Physical Evidence in Genes

Sand was apparently unaware of Keys or the global catastrophe of 525, but Keys has an excellent genetic summary of the heritage of the Khazars, one that is consistent with the latest research into the unity and diversity of the Jewish people(s).

“The Jewish empire’s other legacy was the creation of a large pool of Jews of ethnically non-Jewish origin who subsequently became a major part—perhaps even the numerically dominant part—of northeast European Jewry and subsequently of world Jewry,” Keys writes (p. 99). He goes further and substantiates and characterizes the convert origin of the Ashkenazi community in the ascendancy in modern Israel and the United States.

“This group, according to tradition, comprises the majority of the descendants of the ancient Israelite tribe of Levi—people who today still bear the name Levi or Levy.
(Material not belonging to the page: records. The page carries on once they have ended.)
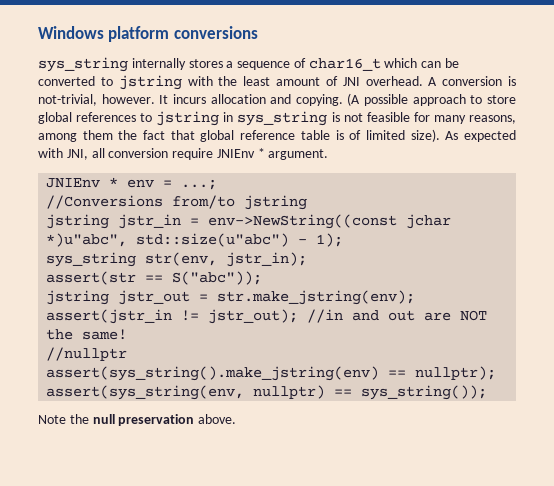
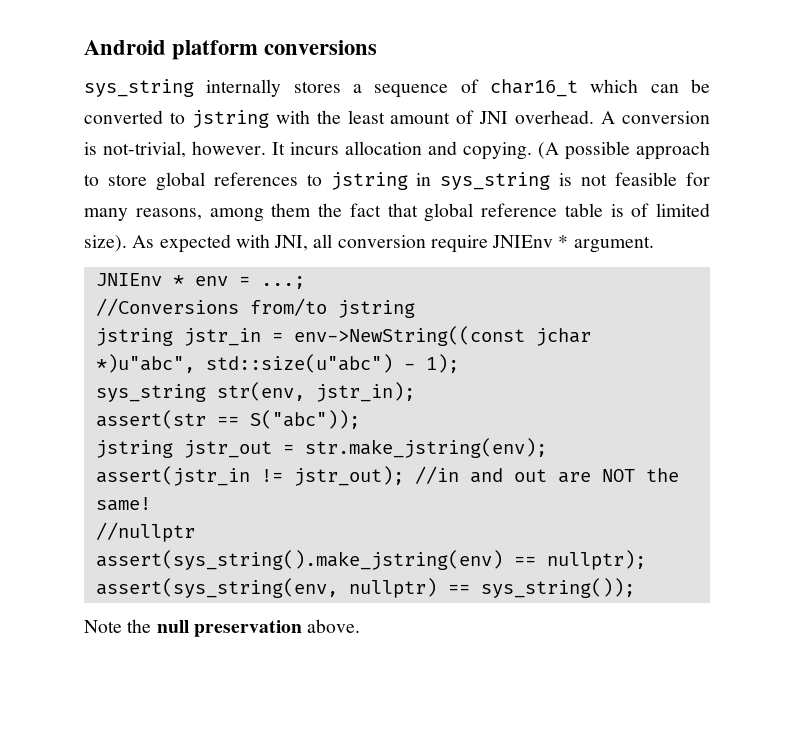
- Windows platform conversions
+ Android platform conversions

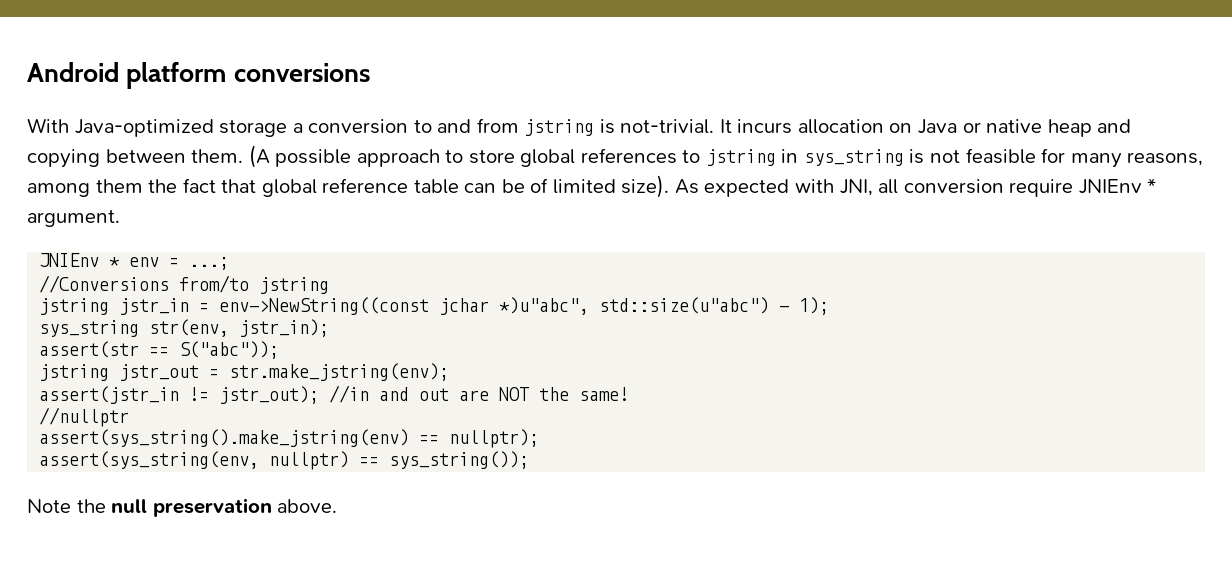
- sys_string internally stores a sequence of char16_t which can be converted to jstring with the least amount of JNI overhead. A conversion is not-trivial, however. It incurs allocation and copying.
+ With Java-optimized storage a conversion to and from jstring is not-trivial. It incurs allocation on Java or native heap and copying between them.
- (A possible approach to store global references to jstring in sys_string is not feasible for many reasons, among them the fact that global reference table is of limited size).
+ (A possible approach to store global references to jstring in sys_string is not feasible for many reasons, among them the fact that global reference table can be of limited size).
Significantly, it does not include a Levite subgroup—the Priests themselves—who often have the name Cohen. . . . This genetic marker does not even show up among the Cohens (descendants of the ancient Israelite Chief Priests)—but only among the descendants of Assistant Priests [Levites]. And then only within Ashkenazi (northern European) Jewry . . . . If some top Khazars were adopting Cohenic Levitical status (i.e., Chief Priest status), then it is more than likely that others—a larger number—were adopting ordinary Levitical status (i.e., Assistant Priest status). Adoption of Cohenic or ordinary Levitical status by converts was and is expressly forbidden by rabbinical law, so the Khazars had to develop a mythic national history that gave them the right to Levitical status” (p. 100).

Kaftans and Yarmulkes

Both Keys and Sand write of the revealing role of Yiddish, the lingua franca of medieval European Jewry and first language of 80% of the settlers in the modern-day Land of Israel. They agree that Yiddish, even though it has a medieval German base, has more elements that are Slavic, Romance, Hebrew, Aramaic and even Turkic and is more accurately to be regarded as the result of a relexification process by originally mixed Sorbs, Magyars, Khazars and others, not as the dialect of west German or Rhineland Jews. In conventional Jewish teaching, Yiddish is regarded as a prestigious import from the Rhadanite and other Romano-Frankic Jews (who were Judean merchants under the Romans, according to most, hence retaining the desired link to ethnic origins in the Middle East). In the new view, Yiddish loses a lot of its special historical claims and becomes simply a language of convenience in the polyglot Khazar domain of former times.

The two books attribute also a superabundance of anthropological characteristics of Ashkenazi Jews to Khazar predominance, including shtetls (townlets), silk kaftans, fur headdresses, naming individuals after Jewish holidays (we have an Aunt Hanukkah and Uncle Pesach in our family tree) and innumerable place-names in Eastern Europe. Finally, Sand notes that the word yarmulke is derived from a Turkic word (p. 247).     

Although the “Khazar thesis” is largely ignored or silenced by Israeli leaders and Jewish scholars, it is unlikely that the rulers of the modern state of Israel will make any constructive impact on the course of world events on the scale of Khazaria. Jews should study Khazaria's intellectual and international model of statecraft instead of the tired and chauvinistic histories of nineteenth-century Zionists. As Sand says, “Why not begin to dream its future afresh, before it becomes a nightmare?”